#### [TASK DESCRIPTION]
The pictures in the listing below are to be skipped, while the lines between the line holding "align-items: center ->" and the line holding "padding-left: 12px ->", inclusive, are to be output exactly.

#### [DATA EXCERPTS]

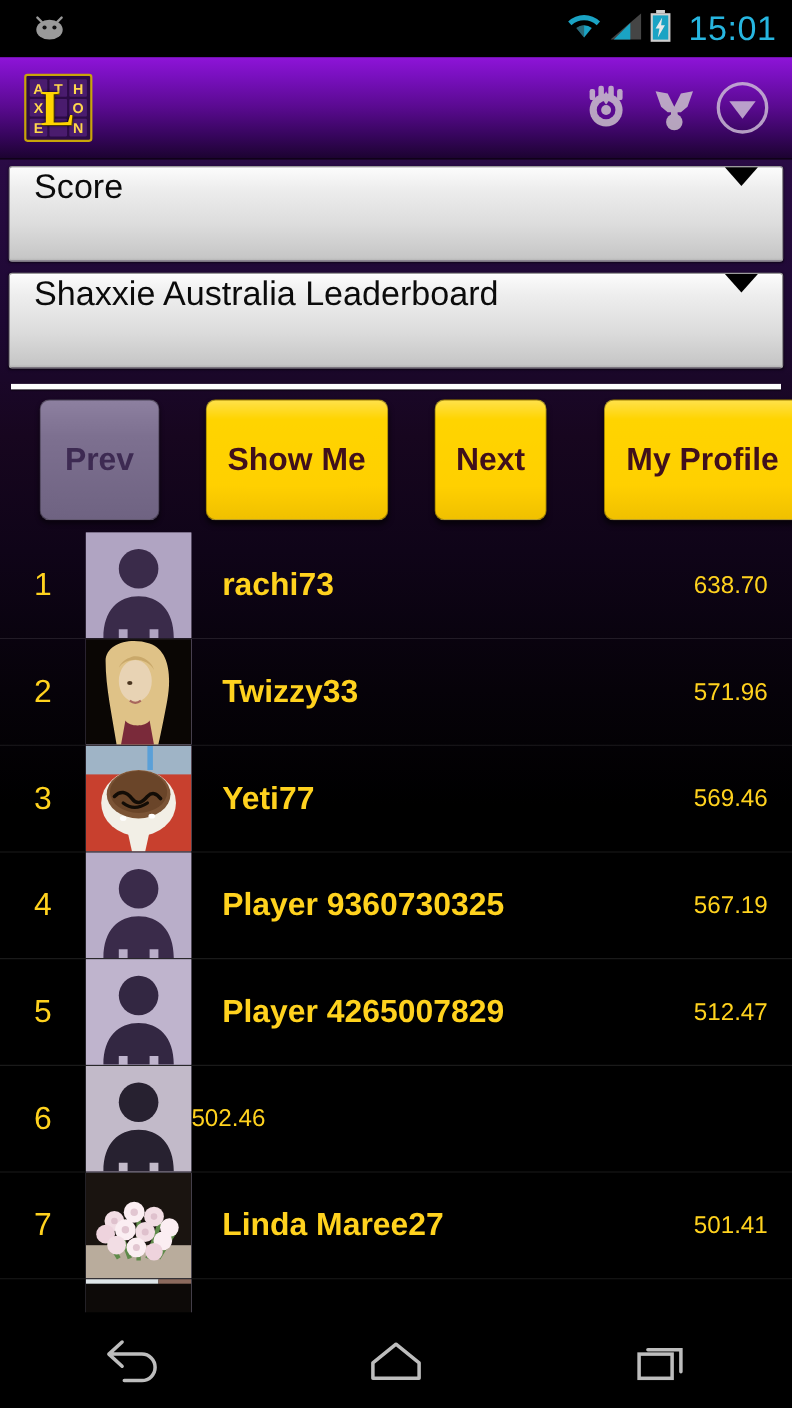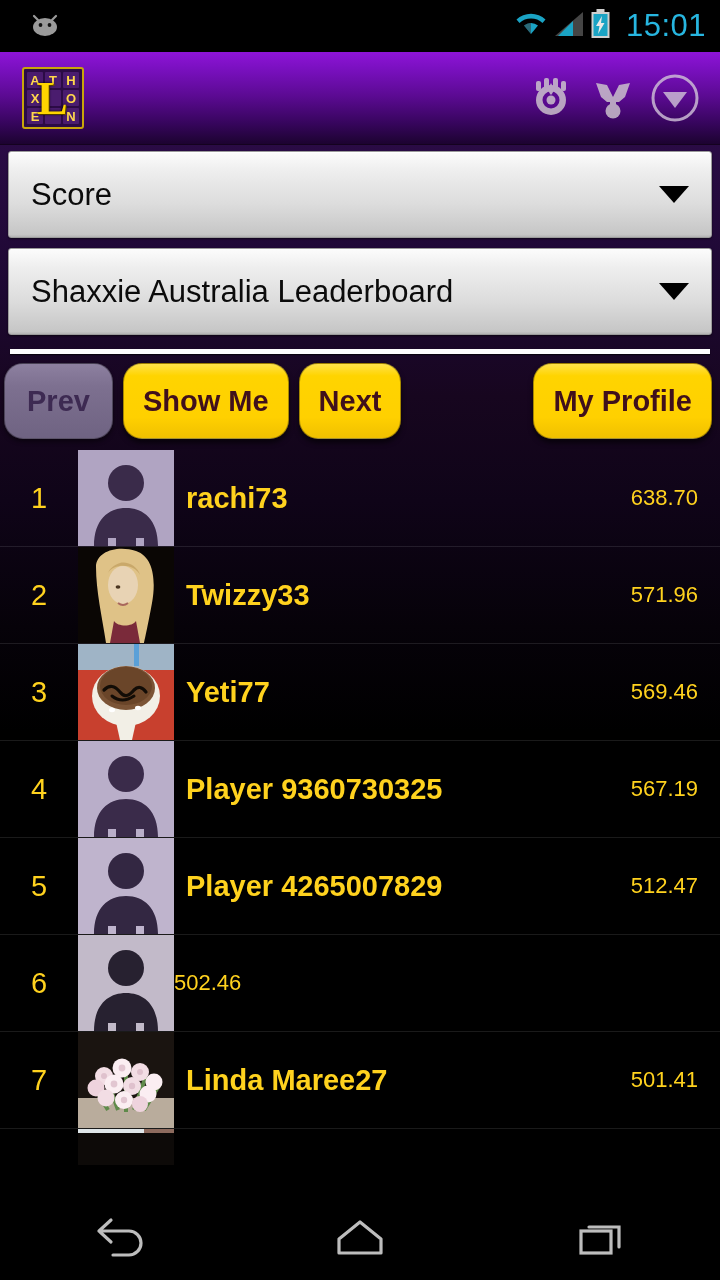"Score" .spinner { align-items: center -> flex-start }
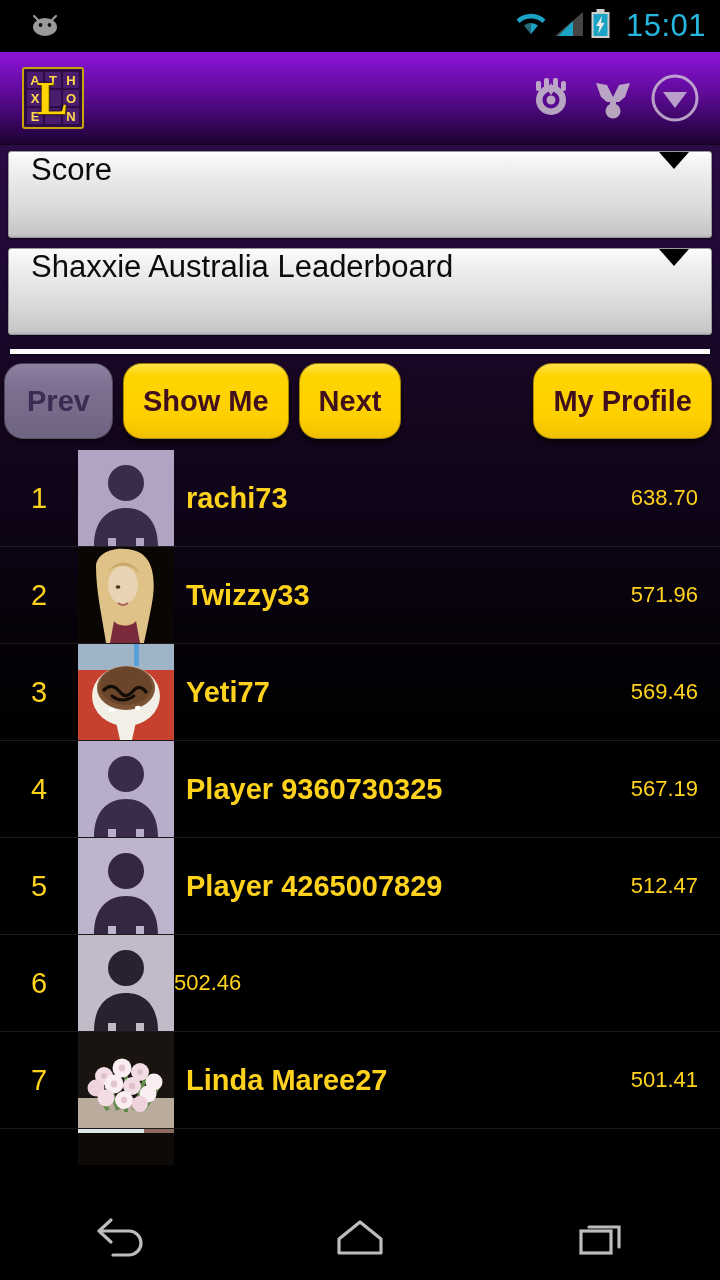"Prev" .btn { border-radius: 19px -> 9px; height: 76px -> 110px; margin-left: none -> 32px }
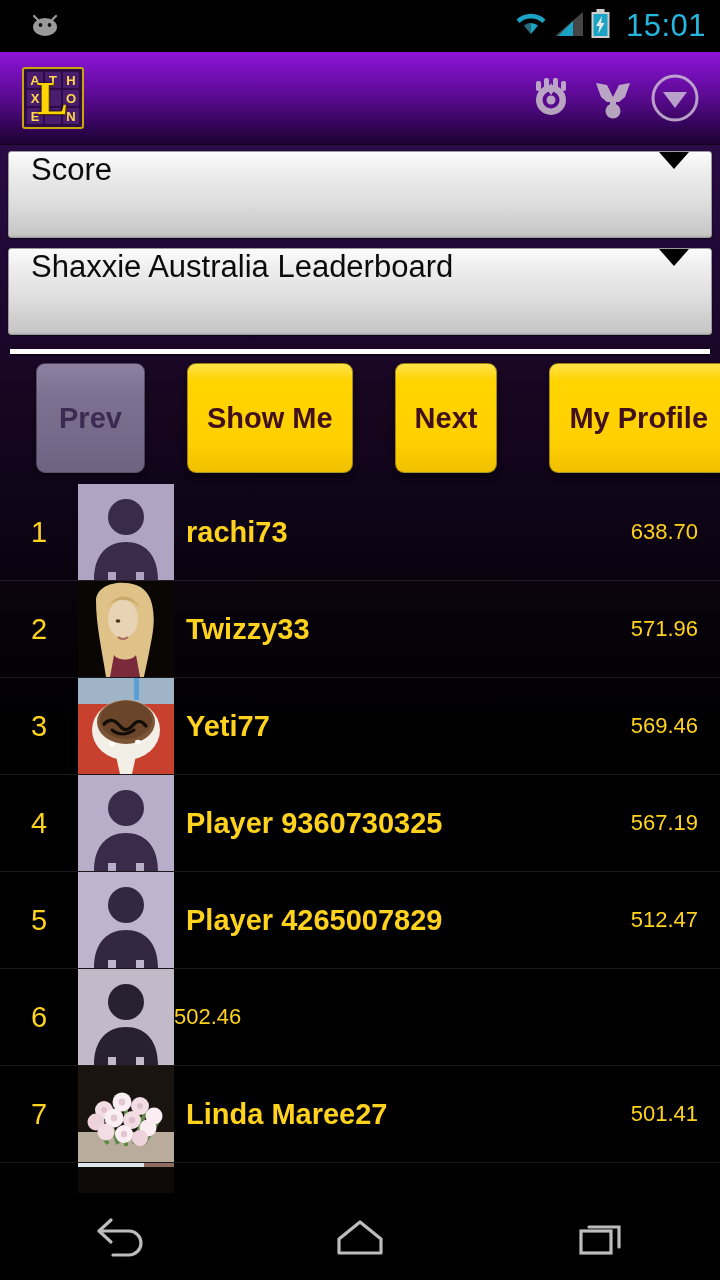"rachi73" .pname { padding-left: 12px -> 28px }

---

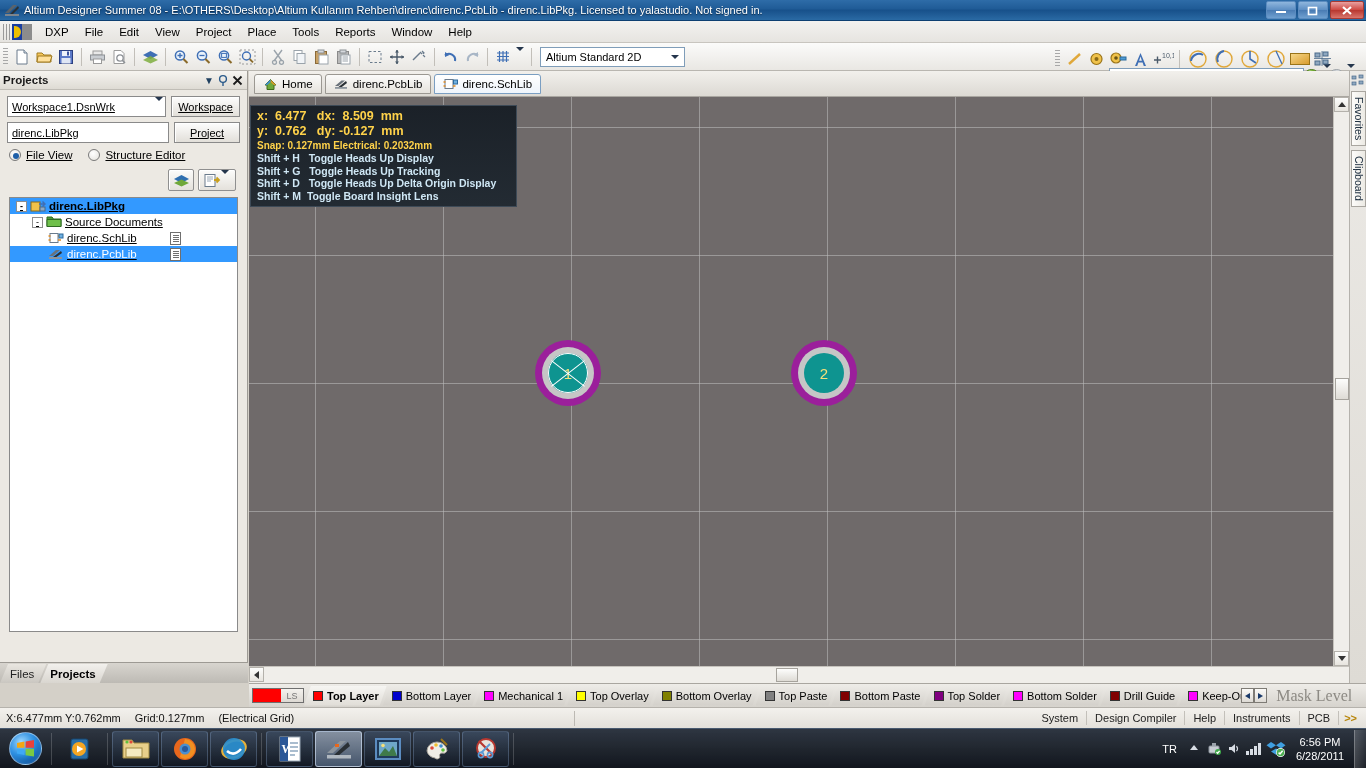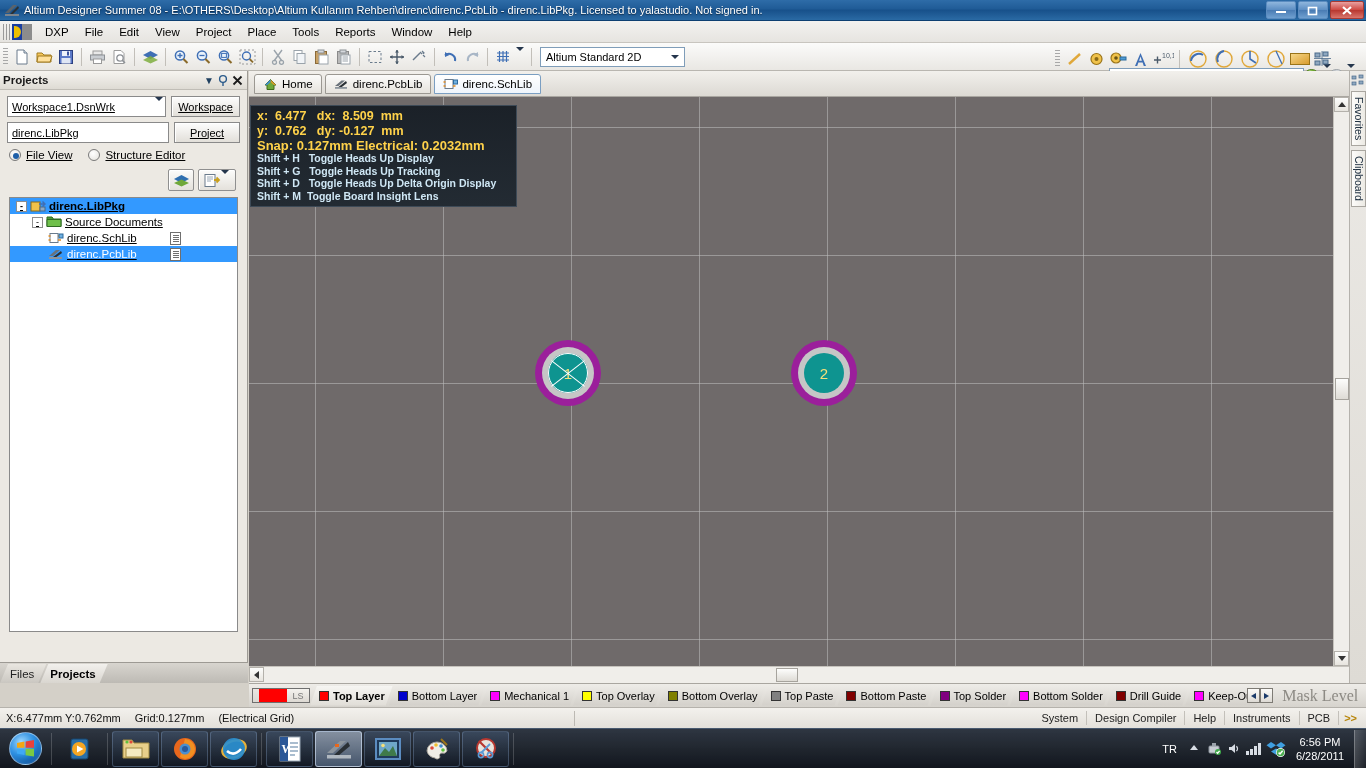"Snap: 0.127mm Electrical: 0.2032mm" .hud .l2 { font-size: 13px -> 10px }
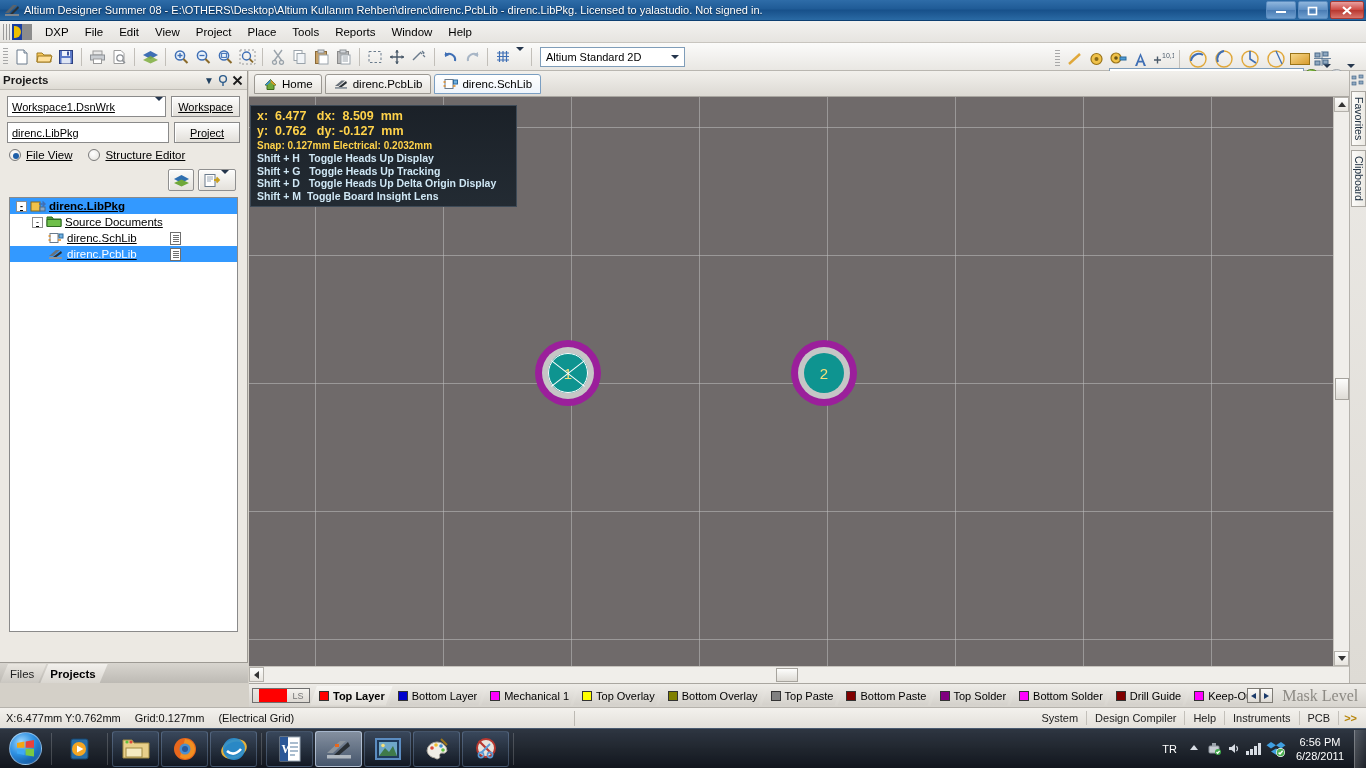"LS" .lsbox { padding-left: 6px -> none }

#### [ANSWER SPACE]
"Score" .spinner { align-items: center -> flex-start }
"Prev" .btn { border-radius: 19px -> 9px; height: 76px -> 110px; margin-left: none -> 32px }
"rachi73" .pname { padding-left: 12px -> 28px }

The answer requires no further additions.